◆ **Task item**
Copy, from the entries below, each line in which the string "Setting" appears.

◆ **Available data**
#####
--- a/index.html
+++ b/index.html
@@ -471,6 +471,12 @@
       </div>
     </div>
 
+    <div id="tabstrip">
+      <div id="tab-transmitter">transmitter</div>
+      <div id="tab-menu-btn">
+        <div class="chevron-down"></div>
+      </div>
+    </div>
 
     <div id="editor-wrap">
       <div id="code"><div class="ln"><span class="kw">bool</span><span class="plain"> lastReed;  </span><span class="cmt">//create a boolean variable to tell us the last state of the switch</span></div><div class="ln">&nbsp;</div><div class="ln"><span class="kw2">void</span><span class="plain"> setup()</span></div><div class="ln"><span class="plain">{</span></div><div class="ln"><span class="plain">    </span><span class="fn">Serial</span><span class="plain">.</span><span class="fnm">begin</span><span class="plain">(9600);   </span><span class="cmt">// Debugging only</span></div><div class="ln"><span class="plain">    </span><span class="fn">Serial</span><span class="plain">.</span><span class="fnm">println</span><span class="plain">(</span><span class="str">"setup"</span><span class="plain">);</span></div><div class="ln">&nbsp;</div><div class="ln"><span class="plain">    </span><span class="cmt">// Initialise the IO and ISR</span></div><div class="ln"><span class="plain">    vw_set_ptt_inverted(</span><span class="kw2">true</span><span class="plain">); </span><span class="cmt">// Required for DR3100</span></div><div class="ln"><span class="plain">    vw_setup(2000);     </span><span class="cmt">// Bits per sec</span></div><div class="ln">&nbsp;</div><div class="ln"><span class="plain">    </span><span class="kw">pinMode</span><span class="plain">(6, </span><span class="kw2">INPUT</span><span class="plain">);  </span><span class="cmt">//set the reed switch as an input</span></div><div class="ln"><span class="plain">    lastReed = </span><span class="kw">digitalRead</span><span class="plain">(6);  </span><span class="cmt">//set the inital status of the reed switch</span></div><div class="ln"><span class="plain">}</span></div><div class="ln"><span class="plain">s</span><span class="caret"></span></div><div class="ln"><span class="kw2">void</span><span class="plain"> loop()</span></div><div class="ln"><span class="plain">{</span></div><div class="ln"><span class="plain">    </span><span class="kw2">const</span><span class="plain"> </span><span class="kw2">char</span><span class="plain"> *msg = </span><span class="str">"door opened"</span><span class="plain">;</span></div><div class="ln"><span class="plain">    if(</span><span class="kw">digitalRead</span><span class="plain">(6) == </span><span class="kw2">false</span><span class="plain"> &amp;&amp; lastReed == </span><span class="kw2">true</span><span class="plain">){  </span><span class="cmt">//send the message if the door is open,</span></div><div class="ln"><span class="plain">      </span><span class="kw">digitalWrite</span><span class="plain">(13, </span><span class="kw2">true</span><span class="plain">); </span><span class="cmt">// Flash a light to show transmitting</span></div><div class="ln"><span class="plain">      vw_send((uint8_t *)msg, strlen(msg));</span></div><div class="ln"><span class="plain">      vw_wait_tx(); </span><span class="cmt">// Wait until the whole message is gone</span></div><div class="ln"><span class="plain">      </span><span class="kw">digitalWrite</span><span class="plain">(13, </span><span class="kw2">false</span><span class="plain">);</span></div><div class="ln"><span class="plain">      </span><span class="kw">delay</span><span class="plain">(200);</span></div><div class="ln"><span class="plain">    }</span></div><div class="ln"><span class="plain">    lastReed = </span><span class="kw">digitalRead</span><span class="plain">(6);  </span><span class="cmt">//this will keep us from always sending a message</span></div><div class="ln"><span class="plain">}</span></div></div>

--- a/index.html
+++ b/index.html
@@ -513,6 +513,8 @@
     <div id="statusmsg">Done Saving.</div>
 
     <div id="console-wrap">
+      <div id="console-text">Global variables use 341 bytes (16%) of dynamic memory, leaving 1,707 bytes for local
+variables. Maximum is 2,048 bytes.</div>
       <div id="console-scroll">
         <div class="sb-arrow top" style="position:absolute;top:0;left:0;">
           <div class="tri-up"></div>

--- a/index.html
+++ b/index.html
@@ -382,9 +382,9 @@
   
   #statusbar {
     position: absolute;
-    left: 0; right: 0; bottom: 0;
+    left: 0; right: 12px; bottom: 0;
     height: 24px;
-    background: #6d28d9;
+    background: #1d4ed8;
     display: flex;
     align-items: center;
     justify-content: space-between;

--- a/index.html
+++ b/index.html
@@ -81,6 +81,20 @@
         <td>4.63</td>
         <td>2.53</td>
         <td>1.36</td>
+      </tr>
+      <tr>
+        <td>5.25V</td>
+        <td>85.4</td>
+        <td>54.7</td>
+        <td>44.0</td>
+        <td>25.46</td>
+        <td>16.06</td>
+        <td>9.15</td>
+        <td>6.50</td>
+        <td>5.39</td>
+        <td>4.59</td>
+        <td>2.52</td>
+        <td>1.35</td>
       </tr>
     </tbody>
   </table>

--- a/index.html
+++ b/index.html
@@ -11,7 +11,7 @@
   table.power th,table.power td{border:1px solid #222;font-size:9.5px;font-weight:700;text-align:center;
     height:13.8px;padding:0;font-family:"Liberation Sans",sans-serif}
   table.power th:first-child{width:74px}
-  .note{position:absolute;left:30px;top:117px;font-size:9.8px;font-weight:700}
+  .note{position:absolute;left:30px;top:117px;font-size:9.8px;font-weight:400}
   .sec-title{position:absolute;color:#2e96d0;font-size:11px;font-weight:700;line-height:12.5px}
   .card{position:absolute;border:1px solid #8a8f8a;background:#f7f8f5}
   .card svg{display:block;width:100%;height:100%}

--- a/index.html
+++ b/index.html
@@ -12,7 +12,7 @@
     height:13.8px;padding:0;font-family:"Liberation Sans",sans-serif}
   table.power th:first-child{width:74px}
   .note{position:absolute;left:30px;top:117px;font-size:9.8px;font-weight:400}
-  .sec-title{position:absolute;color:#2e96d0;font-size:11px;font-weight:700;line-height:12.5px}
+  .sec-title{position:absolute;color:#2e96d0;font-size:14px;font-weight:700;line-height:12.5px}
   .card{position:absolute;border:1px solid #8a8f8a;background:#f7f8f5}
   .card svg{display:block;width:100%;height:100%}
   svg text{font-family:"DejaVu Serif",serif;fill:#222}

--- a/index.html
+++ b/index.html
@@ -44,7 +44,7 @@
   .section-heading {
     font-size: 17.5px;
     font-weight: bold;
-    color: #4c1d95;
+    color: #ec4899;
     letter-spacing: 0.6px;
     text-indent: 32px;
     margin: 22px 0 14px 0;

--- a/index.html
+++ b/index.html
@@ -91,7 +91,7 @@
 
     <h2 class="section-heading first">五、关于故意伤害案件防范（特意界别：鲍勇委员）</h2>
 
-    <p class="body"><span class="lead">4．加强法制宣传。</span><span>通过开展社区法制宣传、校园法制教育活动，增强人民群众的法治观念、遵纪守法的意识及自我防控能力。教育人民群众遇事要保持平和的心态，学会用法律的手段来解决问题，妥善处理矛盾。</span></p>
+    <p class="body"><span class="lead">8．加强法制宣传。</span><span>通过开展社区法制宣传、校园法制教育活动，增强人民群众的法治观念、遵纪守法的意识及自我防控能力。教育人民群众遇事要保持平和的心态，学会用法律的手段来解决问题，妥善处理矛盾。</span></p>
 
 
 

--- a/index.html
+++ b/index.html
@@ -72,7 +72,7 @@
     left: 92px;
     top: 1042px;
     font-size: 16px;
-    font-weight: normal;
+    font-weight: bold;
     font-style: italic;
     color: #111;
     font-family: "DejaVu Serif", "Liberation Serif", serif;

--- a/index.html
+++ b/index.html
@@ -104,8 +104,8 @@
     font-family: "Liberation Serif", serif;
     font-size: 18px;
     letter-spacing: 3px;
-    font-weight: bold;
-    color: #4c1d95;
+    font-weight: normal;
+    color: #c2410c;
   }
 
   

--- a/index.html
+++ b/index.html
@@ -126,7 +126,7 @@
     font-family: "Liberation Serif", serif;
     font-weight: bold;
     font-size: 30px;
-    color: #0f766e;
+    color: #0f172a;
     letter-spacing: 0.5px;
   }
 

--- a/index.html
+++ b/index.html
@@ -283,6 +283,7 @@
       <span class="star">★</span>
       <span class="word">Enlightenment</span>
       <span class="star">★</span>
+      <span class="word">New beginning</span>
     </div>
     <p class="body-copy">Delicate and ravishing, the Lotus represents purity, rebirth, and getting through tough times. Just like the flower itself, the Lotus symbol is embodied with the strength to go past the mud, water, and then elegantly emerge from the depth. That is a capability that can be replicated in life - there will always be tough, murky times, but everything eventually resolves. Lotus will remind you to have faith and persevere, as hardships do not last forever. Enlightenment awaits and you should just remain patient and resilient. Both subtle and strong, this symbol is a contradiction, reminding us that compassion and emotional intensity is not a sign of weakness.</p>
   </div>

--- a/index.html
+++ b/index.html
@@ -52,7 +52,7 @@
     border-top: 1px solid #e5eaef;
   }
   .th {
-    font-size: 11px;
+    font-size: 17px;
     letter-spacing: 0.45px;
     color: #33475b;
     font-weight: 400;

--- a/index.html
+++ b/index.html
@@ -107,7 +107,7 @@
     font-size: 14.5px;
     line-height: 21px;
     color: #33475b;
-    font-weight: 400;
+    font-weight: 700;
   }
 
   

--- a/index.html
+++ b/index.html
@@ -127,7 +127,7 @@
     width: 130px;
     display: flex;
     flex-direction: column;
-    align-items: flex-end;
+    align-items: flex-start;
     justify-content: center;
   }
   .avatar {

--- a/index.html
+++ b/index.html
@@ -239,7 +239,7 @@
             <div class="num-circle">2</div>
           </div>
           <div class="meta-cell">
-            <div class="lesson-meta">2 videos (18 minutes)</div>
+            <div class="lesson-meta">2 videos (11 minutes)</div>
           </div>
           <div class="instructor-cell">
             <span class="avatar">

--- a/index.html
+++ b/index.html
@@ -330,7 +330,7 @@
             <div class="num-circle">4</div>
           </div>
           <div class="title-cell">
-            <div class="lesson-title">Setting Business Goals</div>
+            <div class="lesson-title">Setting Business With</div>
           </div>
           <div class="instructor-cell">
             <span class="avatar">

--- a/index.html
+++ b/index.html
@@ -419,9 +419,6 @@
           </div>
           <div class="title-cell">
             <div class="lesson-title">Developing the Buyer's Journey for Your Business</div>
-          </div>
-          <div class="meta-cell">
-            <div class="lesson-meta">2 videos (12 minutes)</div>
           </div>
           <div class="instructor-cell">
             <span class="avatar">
#####
◆ **Completed exercise**
-            <div class="lesson-title">Setting Business Goals</div>
+            <div class="lesson-title">Setting Business With</div>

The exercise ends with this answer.